* **What is expected**:
Could you repeat the entries below exactly, but only from the line with "gap: none ->" through the line with "color: #4d7c0f ->", and without any picture?
━━ Raw data ━━
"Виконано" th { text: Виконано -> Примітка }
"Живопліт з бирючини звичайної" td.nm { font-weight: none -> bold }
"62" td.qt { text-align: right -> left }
━━━
━━ Raw data ━━
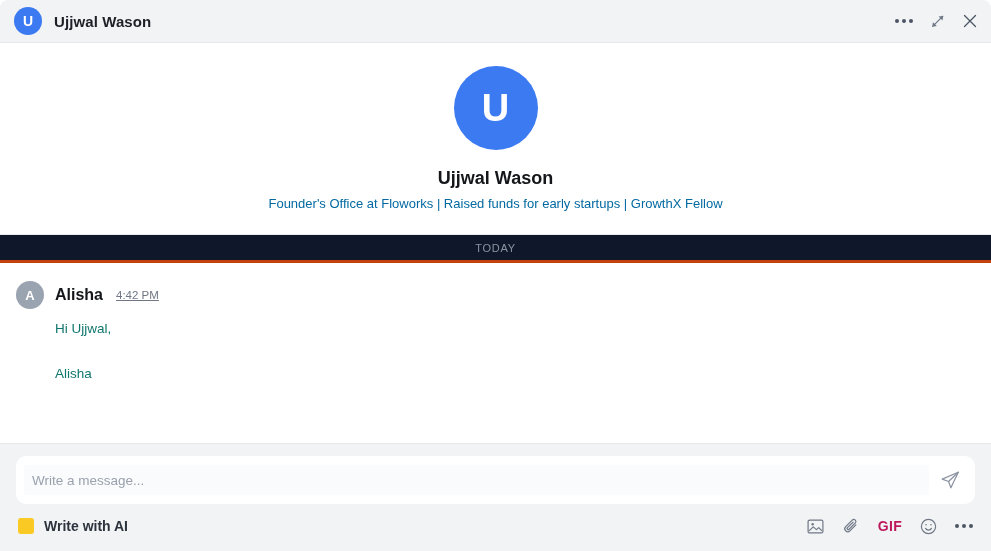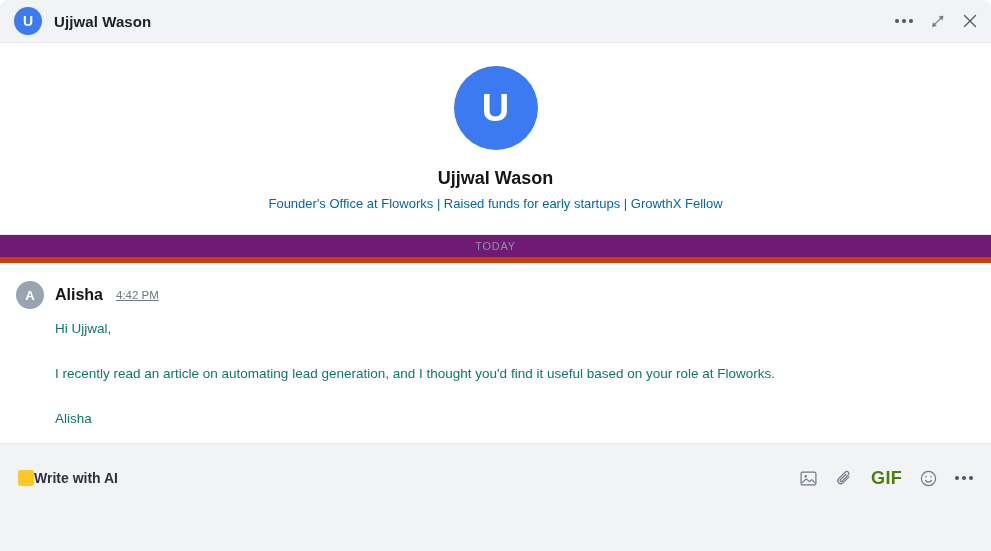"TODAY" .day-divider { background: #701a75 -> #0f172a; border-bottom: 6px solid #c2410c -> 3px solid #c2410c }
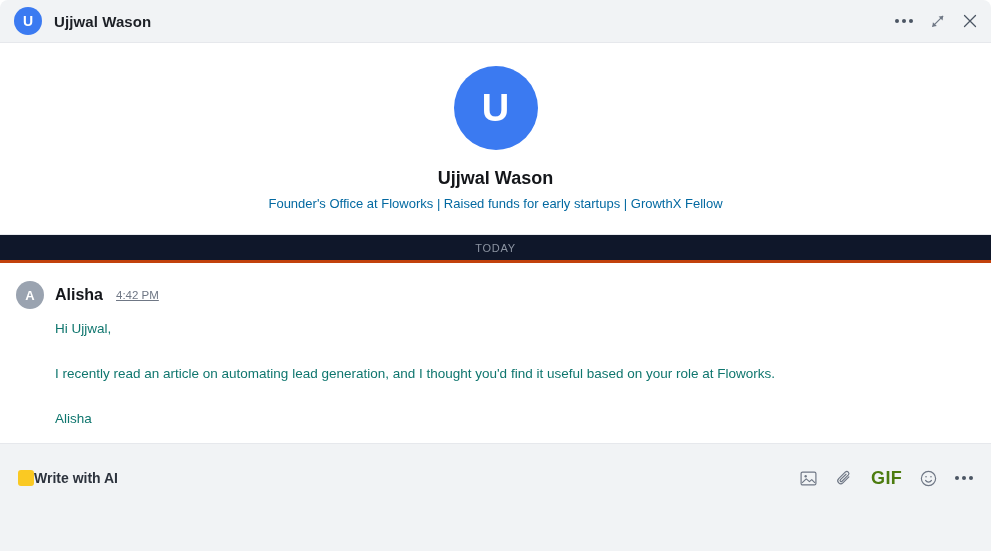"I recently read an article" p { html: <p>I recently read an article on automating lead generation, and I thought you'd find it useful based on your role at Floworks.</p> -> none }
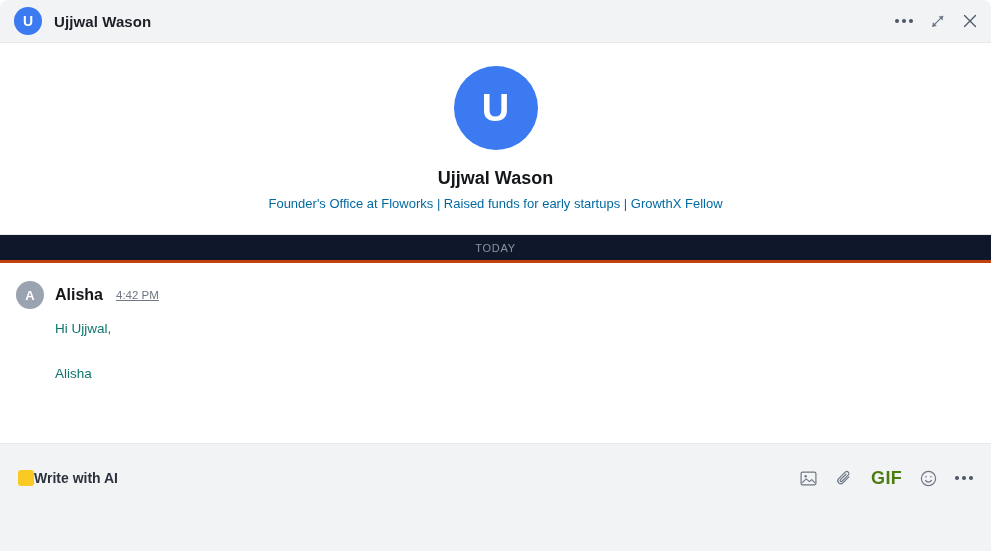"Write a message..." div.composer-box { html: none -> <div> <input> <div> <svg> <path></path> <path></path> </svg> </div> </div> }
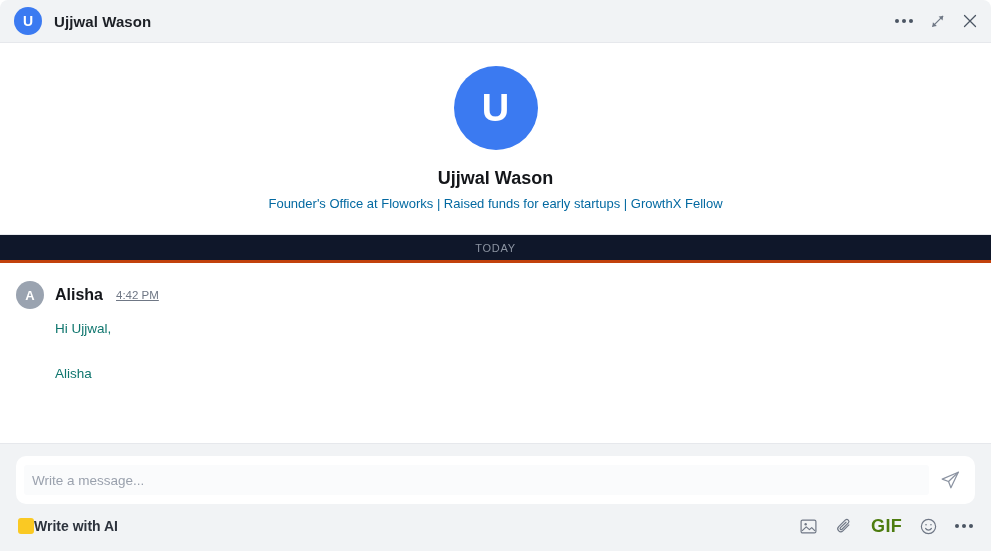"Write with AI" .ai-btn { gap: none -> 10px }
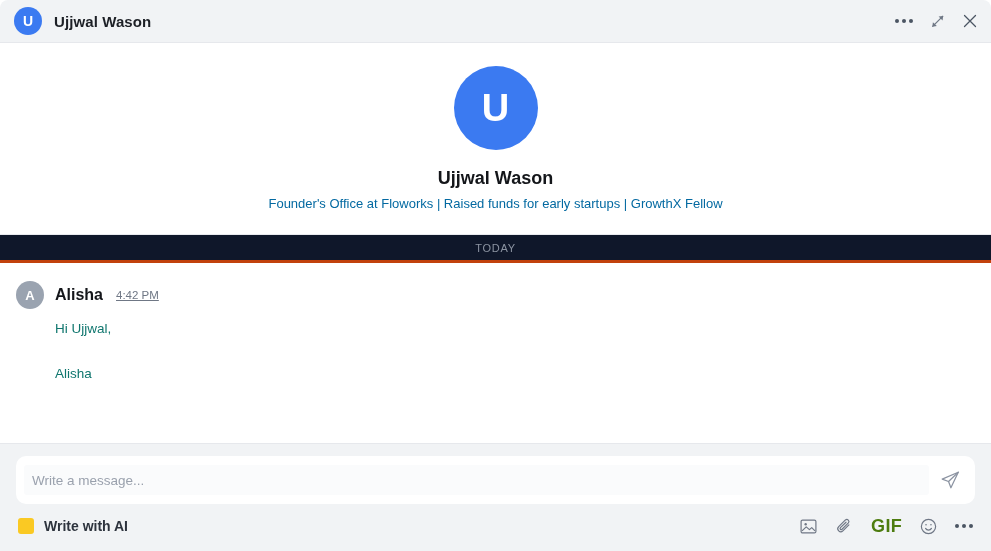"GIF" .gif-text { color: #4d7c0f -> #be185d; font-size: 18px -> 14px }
━━━
* **Solution for this exercise**:
"Write with AI" .ai-btn { gap: none -> 10px }
"GIF" .gif-text { color: #4d7c0f -> #be185d; font-size: 18px -> 14px }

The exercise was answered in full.